I have heard you call him a libertine. What is that, other than someone who has been freed from slavery?’
‘You do him too well, Din,’ I snorted. ‘I am afraid he shall consider
you
a scientific curiosity.’
‘And what does he consider you?’
‘Please don’t ask, I beseech you,’ I said, knowing that the answer was quite simply, and quite probably more accurately than
I had realised, little more than a whore. ‘Spank me,’ I said instead, surprising myself as I heard the words come from my
mouth.
‘What?’
‘Spank me,’ I repeated. ‘Here.’ I stood up, without wondering for a moment whether I was presenting to him my best angle,
and seized the strop from the wall. ‘The leather side, not the emery cloth,’ I added, as I lay myself across his lap, although
this was no time to fear for my tender behind.
‘I don’t want to hurt you, Dora.’
‘Just give it to me. I want to know what it feels like.’
He patted the strop against my bottom, and I giggled.
‘Go on, harder,’ I said. He raised the strop higher in the air, then landed it against my skin.
‘Ouch,’ I shrieked, and thrust my pelvis into his lap.
‘Did I hurt you?’
‘Yes!’
‘I’m sorry.’
He rubbed the palm of his hand over my bottom, and kissed it gently.
‘Don’t be. I asked for it.’
‘You have a perfect bottom,’ he said tenderly. ‘Do you want me to hit it again?’
‘No,’ I said, wriggling myself around to kiss his face. I think my face must have been redder than my rear. It felt naughty,
but appropriate; it was in many ways what I needed, combining both sensation and punishment in the one act, answering my desire
and my guilt at once. I was a woman in mourning; I was betraying my husband, and deserved to suffer. I took the strop from
him, laid it on the floor next to us, and locked my limbs in his. ‘It’s just – it was in the books. I was curious.’
‘You have to pity the men,’ Din said gravely. ‘Why is it they think they’re bein’ dangerous lookin’ at a black man with a
white woman? Why is that more horrorsome than a fifty-year-old man with a ten-year-old child, or a woman with a goat? Cos
it’s seen to be the wrong way round; the wrong balance of power. White over black, man over woman, that’s the right way, ain’t
it? Black man, white woman, though, stirs it all up, causes bother.’

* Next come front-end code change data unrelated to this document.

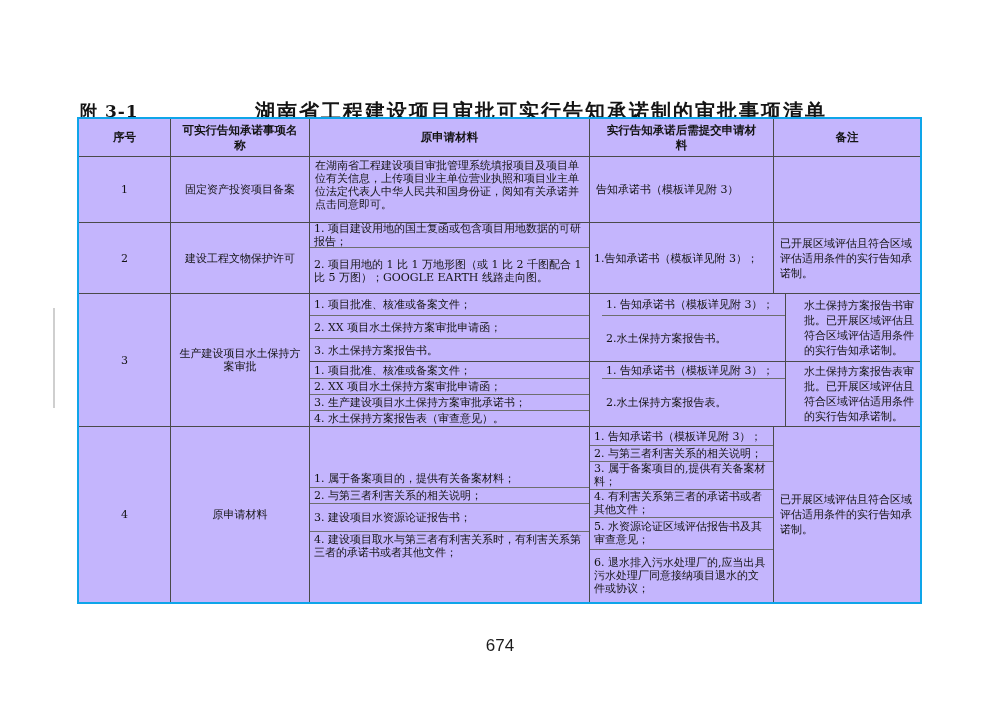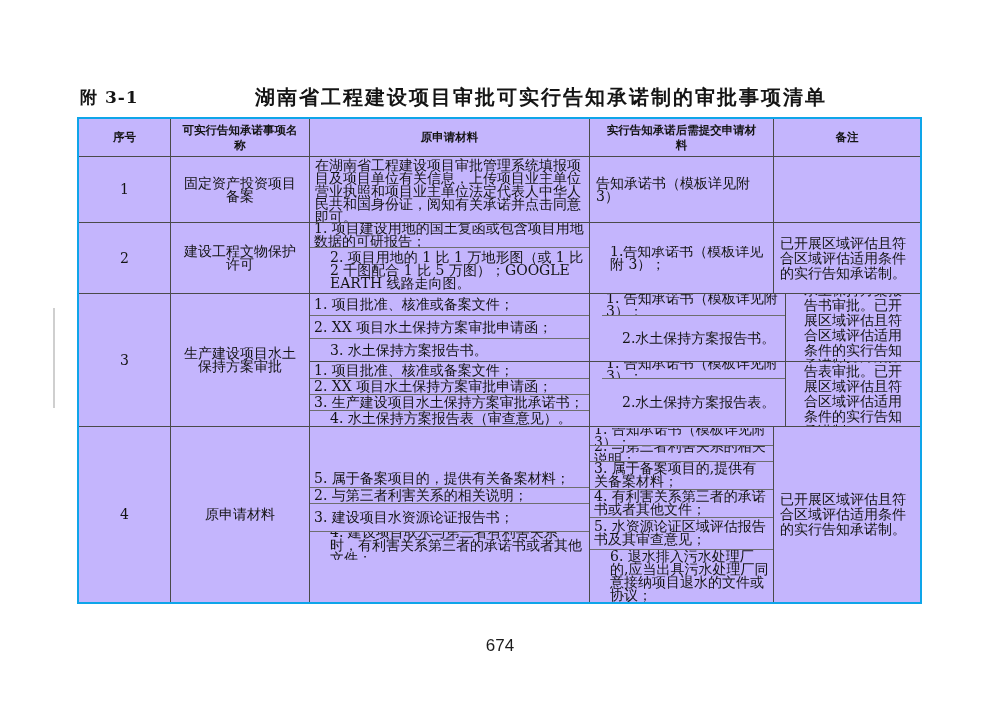"附 3-1" .title-row { top: 84px -> 98px }
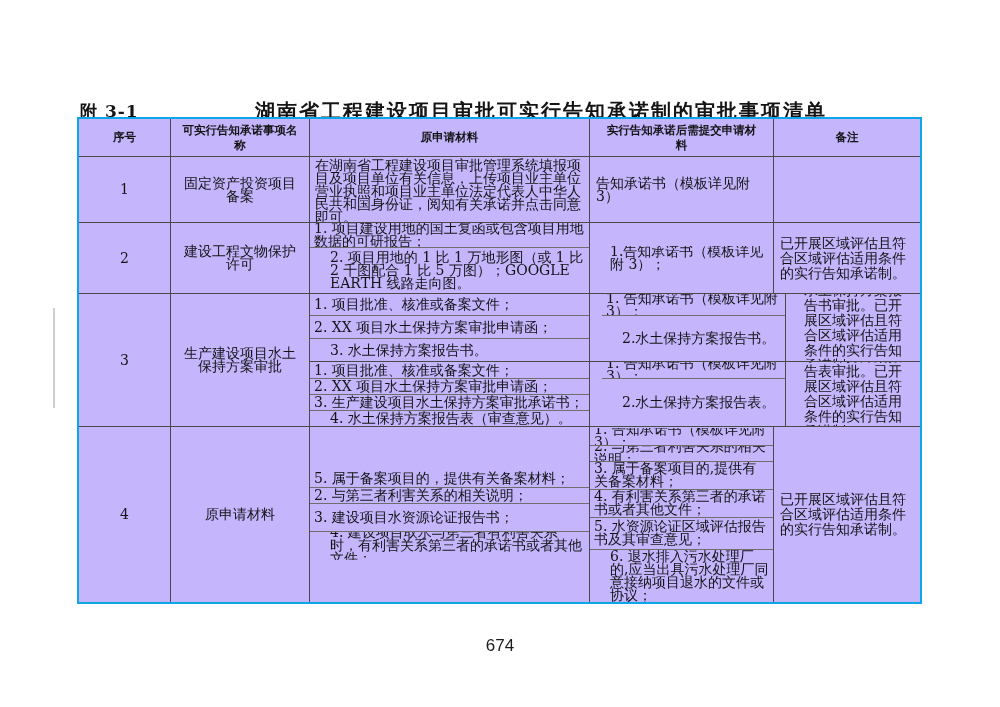"在湖南省工程建设项目审批管理系统填报项目及项目单位有关信息，上传项目业主单位营业" .cell { font-size: 14px -> 11px }
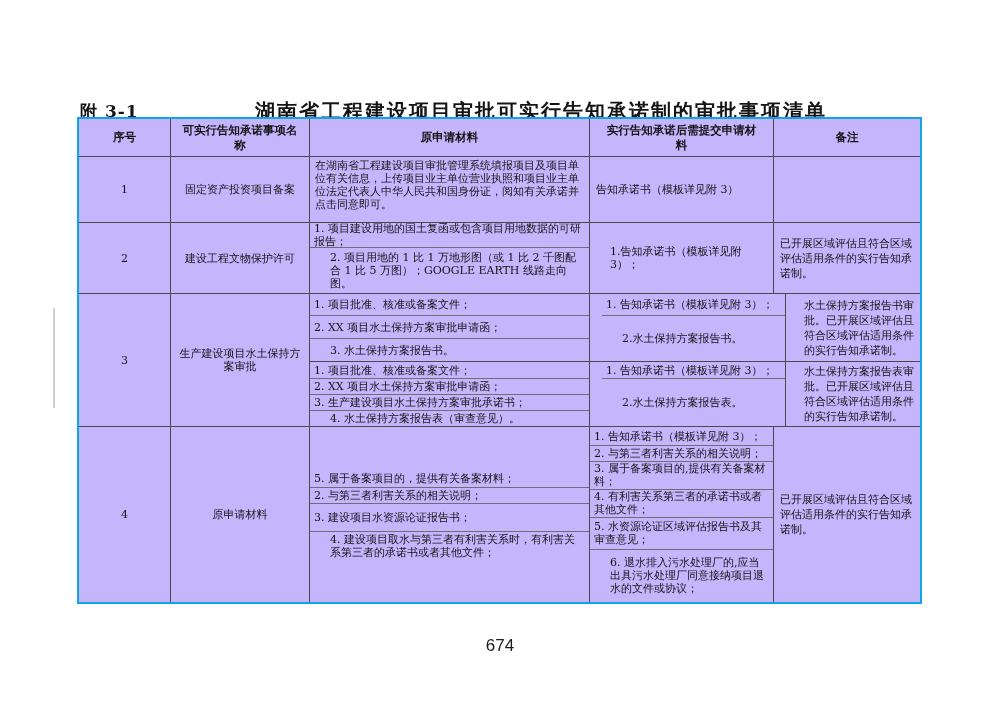"2. 项目用地的 1 比 1" .sub:last-child { margin-left: 16px -> none }
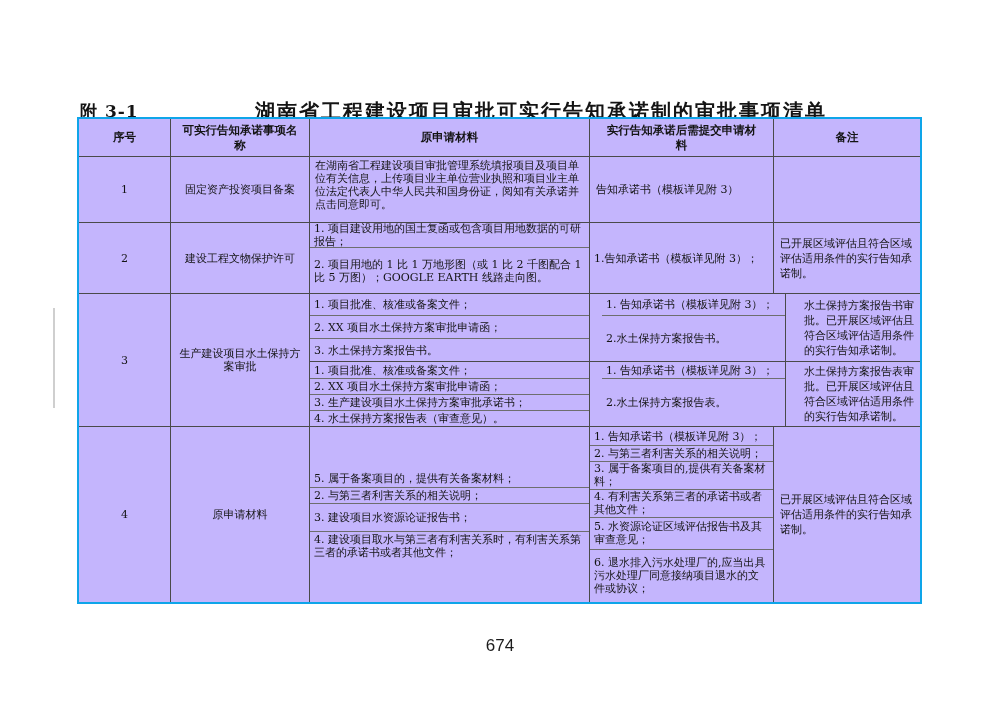"5. 属于备案项目的，提供有关备案材料；" div.sub { text: 5 -> 1 }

‘Are you saying they seek out sensation? They want the thrill of possibility?’
‘Right.’
‘Just like me with the strop.’
‘Just like. Cos
they
never lost their dignity,
they
know they’d want revenge if they’d been treated like us. They know what they’ve done to us, and they’re scared that if we
get a little power we’re gonna get some guns and come runnin’ after them.’
‘Which is precisely what you’ve said you want to do!’
‘Have to, not want to. I want to live in peace. Ain’t no such thing as a free revolution, Dora.’
‘Ain’t that the truth,’ I agreed. I was starting to realise our loving would have a heavy price, although it felt worth every
penny. What did Adam and Eve think of their punishment, having tasted the tree of knowledge? I could only remember the wrath
and indignation of the Almighty; we were not told whether His first minions felt it was worth it. Was I a white Eve with my
black Adam; or was he the black serpent hiding in the tree? I looked around at the bindery and became aware of a crawling
feeling across my skin, which sat uneasily with the warmth of his embrace. We had perpetrated a terrible sin; we had violated
every moral, social and religious taboo, yet my shame mixed curiously with a wondrous, golden sensation of glory, and I wondered
to myself how something so wrong could feel so good. Or was that, how could something that felt so good be so wrong?